* **What you are asked to do**
A copy is needed of each line in the records that has the word "countries".

(Version difference data)
=== Section Start ===

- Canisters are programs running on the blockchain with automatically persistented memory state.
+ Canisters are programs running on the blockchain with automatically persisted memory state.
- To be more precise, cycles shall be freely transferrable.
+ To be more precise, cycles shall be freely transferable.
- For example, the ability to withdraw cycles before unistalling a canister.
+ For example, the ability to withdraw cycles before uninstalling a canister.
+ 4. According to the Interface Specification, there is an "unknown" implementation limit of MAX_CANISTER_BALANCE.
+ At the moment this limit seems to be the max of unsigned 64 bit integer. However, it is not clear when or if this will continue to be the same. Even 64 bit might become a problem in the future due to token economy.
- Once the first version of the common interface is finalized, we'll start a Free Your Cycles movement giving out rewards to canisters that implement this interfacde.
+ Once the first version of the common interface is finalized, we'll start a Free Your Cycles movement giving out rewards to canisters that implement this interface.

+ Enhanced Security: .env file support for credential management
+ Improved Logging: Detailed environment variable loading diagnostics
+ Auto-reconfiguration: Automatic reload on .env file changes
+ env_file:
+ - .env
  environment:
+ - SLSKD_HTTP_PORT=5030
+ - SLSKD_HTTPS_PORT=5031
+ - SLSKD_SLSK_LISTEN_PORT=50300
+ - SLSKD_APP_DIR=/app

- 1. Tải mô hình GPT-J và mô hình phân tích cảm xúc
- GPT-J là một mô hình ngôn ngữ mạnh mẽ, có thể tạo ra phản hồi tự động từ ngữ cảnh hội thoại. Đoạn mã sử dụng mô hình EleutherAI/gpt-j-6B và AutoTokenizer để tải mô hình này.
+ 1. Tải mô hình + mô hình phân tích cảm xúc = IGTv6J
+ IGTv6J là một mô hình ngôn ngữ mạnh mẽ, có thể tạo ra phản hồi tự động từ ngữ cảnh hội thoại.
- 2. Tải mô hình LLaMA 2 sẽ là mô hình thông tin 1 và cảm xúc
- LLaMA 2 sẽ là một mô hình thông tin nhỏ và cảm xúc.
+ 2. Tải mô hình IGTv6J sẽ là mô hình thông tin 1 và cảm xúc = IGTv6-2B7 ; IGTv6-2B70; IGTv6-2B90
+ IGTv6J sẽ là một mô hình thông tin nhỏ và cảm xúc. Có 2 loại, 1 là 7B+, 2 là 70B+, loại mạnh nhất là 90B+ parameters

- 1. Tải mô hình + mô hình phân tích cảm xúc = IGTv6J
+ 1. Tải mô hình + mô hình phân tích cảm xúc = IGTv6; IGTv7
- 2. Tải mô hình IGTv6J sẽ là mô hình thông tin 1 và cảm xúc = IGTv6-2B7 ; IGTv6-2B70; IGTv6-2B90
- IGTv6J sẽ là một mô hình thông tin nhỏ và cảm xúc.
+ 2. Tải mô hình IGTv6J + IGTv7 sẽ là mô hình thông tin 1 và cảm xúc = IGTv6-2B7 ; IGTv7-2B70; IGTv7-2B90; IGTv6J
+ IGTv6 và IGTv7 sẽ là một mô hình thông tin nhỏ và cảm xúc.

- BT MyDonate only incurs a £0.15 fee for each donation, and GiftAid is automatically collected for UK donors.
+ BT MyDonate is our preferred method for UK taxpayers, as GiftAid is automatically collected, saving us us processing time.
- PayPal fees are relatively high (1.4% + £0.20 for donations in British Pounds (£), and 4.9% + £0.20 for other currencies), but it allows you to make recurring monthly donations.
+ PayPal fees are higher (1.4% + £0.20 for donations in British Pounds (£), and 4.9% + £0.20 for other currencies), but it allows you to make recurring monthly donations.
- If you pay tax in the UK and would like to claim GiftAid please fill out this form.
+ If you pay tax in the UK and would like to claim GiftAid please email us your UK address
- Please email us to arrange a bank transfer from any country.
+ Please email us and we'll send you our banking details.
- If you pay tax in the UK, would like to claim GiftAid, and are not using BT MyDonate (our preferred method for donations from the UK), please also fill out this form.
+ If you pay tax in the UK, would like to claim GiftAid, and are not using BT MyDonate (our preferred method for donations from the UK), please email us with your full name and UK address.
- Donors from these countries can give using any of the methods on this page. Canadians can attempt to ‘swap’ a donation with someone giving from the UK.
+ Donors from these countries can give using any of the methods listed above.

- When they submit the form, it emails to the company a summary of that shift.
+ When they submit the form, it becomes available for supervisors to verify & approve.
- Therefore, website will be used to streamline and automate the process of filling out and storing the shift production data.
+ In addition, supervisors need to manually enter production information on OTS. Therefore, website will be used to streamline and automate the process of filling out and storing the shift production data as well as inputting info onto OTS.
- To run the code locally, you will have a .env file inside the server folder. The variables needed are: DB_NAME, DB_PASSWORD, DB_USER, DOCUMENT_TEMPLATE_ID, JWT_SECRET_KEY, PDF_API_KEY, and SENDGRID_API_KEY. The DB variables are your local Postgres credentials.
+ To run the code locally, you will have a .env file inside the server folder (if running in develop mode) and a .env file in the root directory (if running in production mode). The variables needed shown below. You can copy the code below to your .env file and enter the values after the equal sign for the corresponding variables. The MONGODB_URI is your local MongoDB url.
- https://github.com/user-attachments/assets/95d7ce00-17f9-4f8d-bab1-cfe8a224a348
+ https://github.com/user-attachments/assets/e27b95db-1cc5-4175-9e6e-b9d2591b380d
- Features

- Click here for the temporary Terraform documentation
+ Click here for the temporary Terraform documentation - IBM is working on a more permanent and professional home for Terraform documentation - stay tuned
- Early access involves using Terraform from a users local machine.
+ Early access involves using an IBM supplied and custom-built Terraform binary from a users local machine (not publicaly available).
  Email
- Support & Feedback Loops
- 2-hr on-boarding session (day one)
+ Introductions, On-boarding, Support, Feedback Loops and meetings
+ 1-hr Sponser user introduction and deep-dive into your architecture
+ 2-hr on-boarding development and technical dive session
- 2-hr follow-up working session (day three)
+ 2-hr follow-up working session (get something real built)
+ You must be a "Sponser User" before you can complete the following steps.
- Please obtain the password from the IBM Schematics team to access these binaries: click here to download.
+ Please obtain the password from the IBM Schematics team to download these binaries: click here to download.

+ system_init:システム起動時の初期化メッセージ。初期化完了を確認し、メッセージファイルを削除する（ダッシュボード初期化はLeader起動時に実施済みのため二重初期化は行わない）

=== Section End ===

* **Response for this exercise**
- Donors from these countries can give using any of the methods on this page. Canadians can attempt to ‘swap’ a donation with someone giving from the UK.
+ Donors from these countries can give using any of the methods listed above.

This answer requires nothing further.